====== AVAILABLE RECORDS

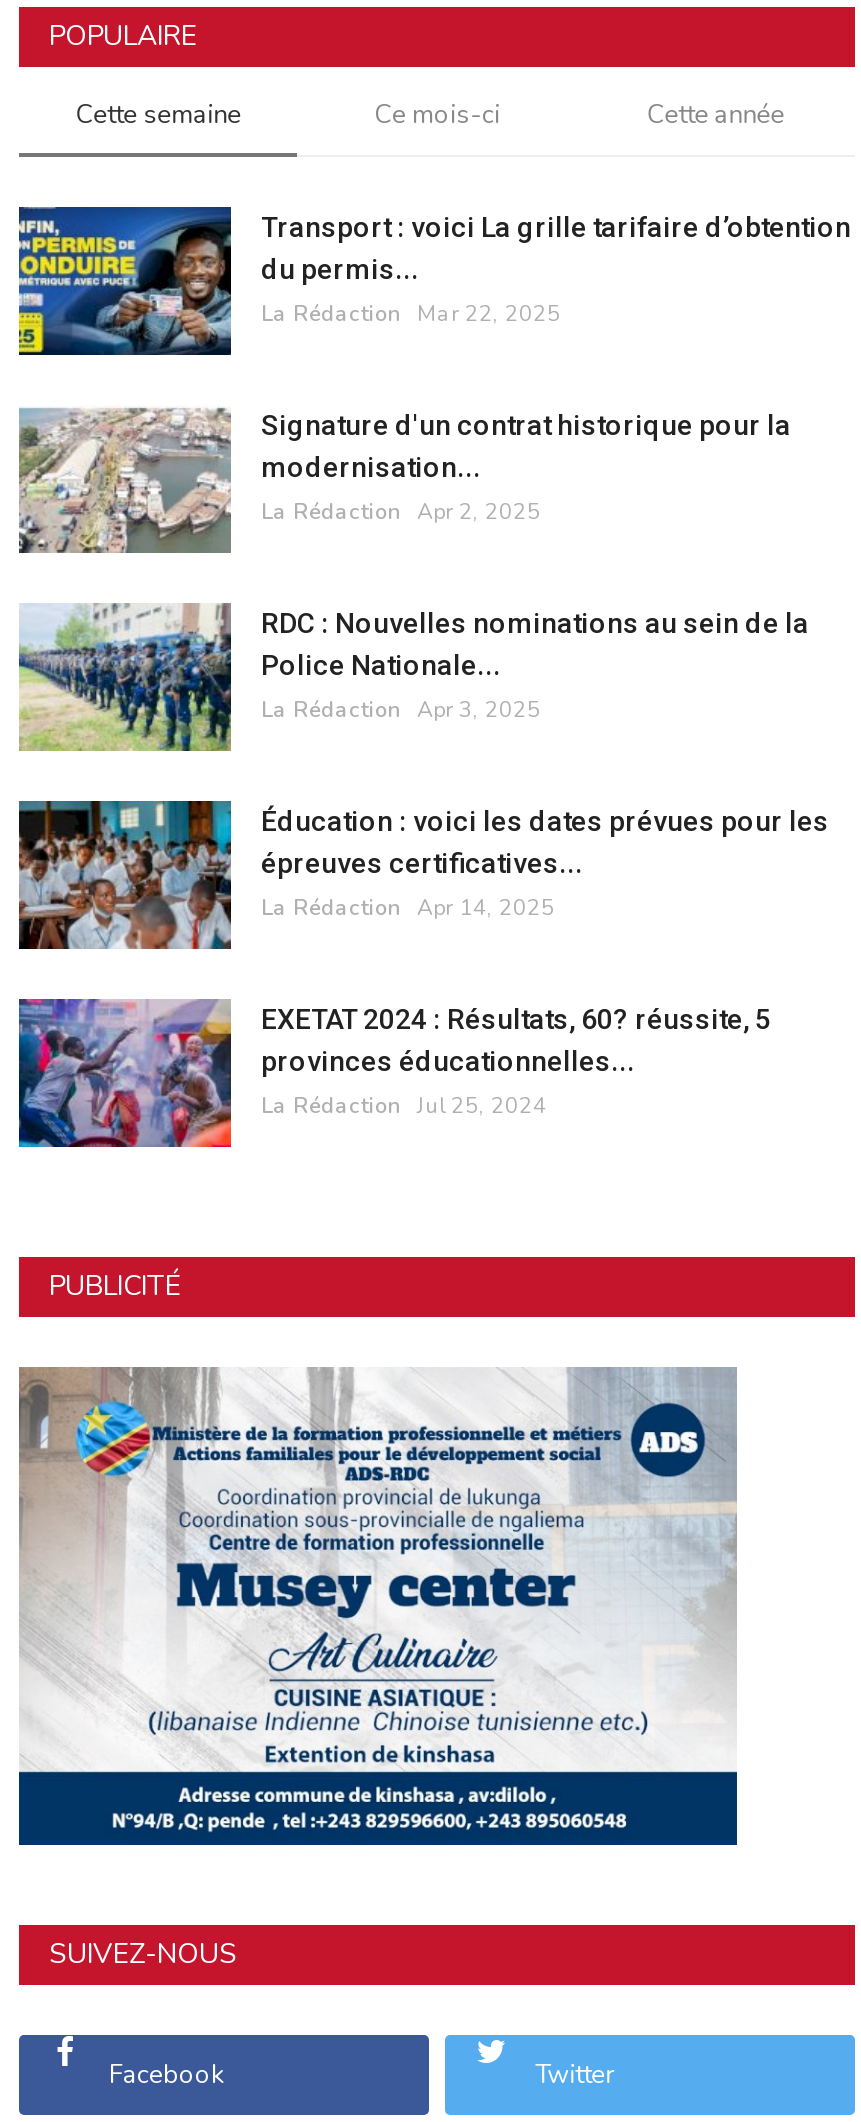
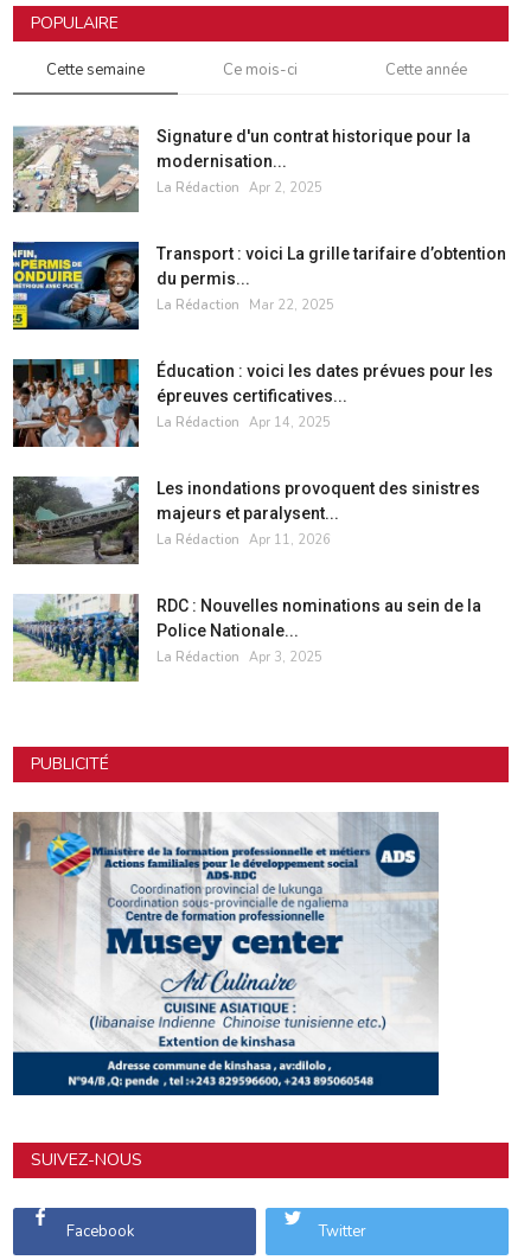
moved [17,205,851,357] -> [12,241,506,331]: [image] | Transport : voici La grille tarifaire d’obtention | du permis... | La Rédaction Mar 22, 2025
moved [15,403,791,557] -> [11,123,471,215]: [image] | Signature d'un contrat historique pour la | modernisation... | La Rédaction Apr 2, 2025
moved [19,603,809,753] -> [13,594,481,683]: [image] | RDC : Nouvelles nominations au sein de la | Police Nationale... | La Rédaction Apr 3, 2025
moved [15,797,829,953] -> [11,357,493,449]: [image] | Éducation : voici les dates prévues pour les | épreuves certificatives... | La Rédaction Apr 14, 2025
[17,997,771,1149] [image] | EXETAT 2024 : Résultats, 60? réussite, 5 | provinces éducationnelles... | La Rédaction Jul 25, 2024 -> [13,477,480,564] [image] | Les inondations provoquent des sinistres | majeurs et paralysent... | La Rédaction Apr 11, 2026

============
====== AVAILABLE RECORDS

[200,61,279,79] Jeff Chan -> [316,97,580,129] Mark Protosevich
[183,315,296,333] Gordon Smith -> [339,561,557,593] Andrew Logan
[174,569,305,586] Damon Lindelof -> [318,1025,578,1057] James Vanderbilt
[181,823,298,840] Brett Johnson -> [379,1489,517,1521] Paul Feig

============

WHAT YOU HAVE TO DO: Retype, exactly and in full, the lines above from the one containing "moved [15,403,791,557] ->" through the one containing "[17,997,771,1149] [image] |".

TASK RESULT:
moved [15,403,791,557] -> [11,123,471,215]: [image] | Signature d'un contrat historique pour la | modernisation... | La Rédaction Apr 2, 2025
moved [19,603,809,753] -> [13,594,481,683]: [image] | RDC : Nouvelles nominations au sein de la | Police Nationale... | La Rédaction Apr 3, 2025
moved [15,797,829,953] -> [11,357,493,449]: [image] | Éducation : voici les dates prévues pour les | épreuves certificatives... | La Rédaction Apr 14, 2025
[17,997,771,1149] [image] | EXETAT 2024 : Résultats, 60? réussite, 5 | provinces éducationnelles... | La Rédaction Jul 25, 2024 -> [13,477,480,564] [image] | Les inondations provoquent des sinistres | majeurs et paralysent... | La Rédaction Apr 11, 2026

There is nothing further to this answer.